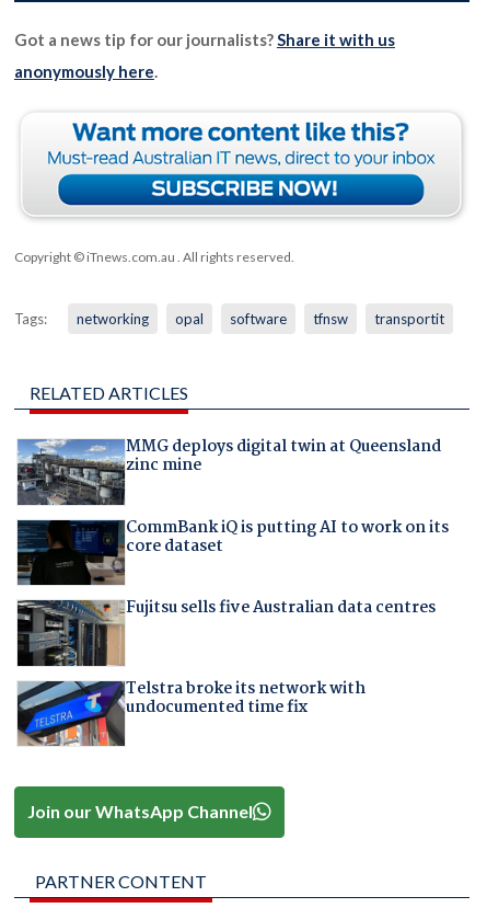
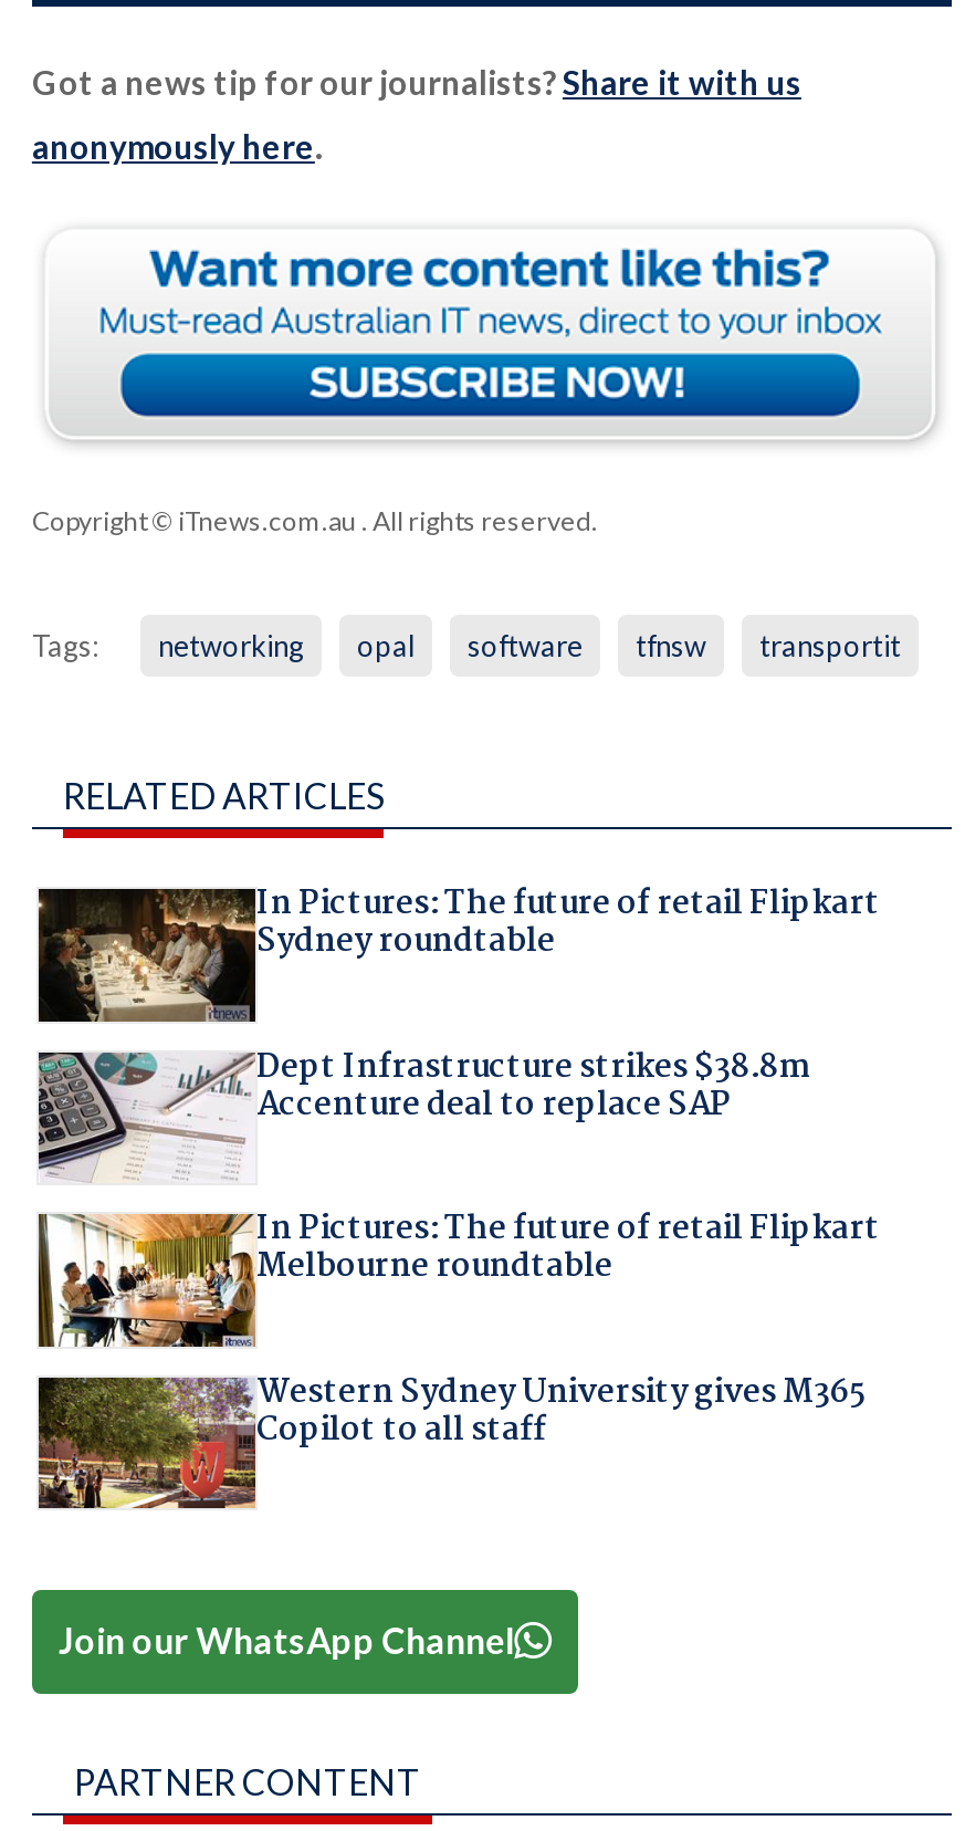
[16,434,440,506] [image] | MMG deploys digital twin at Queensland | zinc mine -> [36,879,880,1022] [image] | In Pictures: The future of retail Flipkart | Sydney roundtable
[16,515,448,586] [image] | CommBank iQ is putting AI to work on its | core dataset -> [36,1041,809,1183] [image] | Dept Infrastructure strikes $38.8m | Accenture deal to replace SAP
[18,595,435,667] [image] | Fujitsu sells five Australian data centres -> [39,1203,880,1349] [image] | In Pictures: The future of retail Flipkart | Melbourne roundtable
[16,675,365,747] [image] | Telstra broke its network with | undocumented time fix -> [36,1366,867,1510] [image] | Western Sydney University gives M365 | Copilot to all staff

---

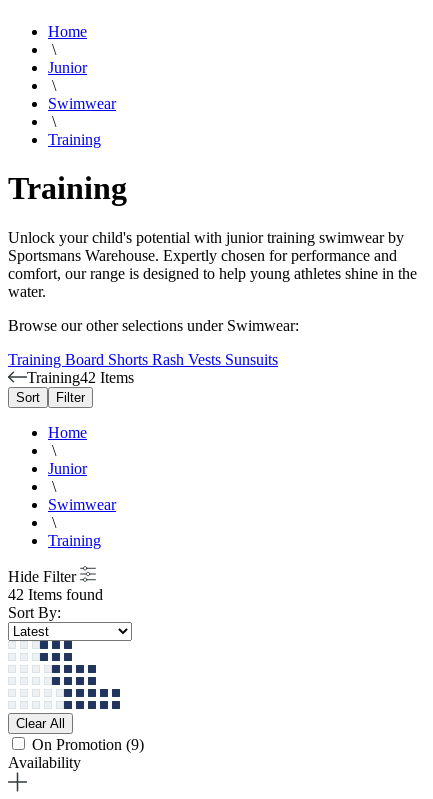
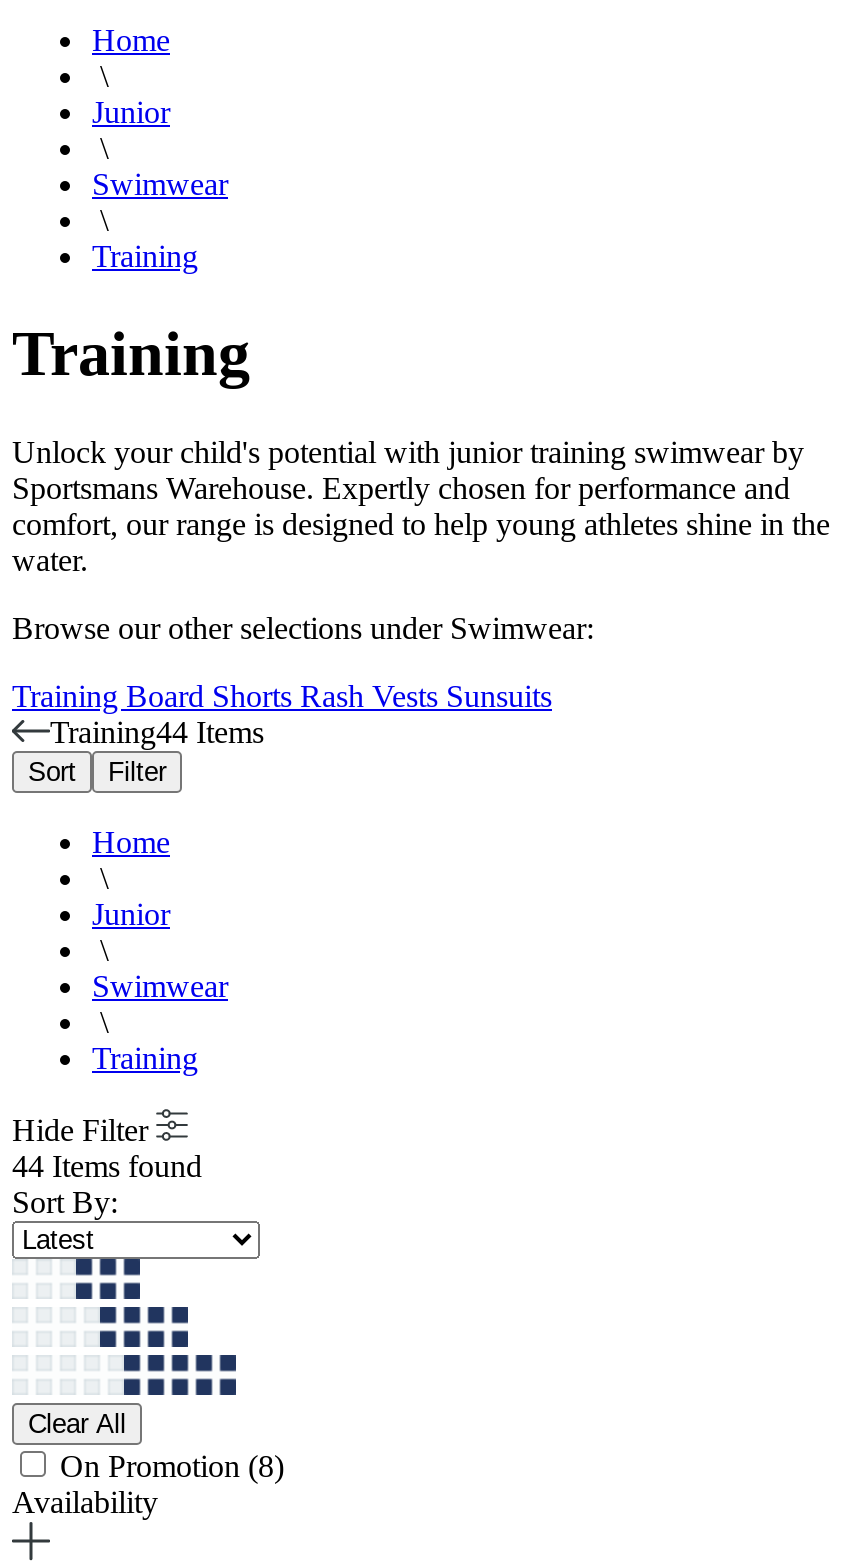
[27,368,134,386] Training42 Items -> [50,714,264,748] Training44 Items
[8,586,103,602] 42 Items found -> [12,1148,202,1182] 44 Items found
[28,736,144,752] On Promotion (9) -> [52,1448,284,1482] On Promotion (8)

▸ **Exercise goal**
An exact copy of the lines above, from the one containing "[16,434,440,506] [image] |" through the one containing "[16,515,448,586] [image] |", is the whole of the answer.

▸ **Result for this task**
[16,434,440,506] [image] | MMG deploys digital twin at Queensland | zinc mine -> [36,879,880,1022] [image] | In Pictures: The future of retail Flipkart | Sydney roundtable
[16,515,448,586] [image] | CommBank iQ is putting AI to work on its | core dataset -> [36,1041,809,1183] [image] | Dept Infrastructure strikes $38.8m | Accenture deal to replace SAP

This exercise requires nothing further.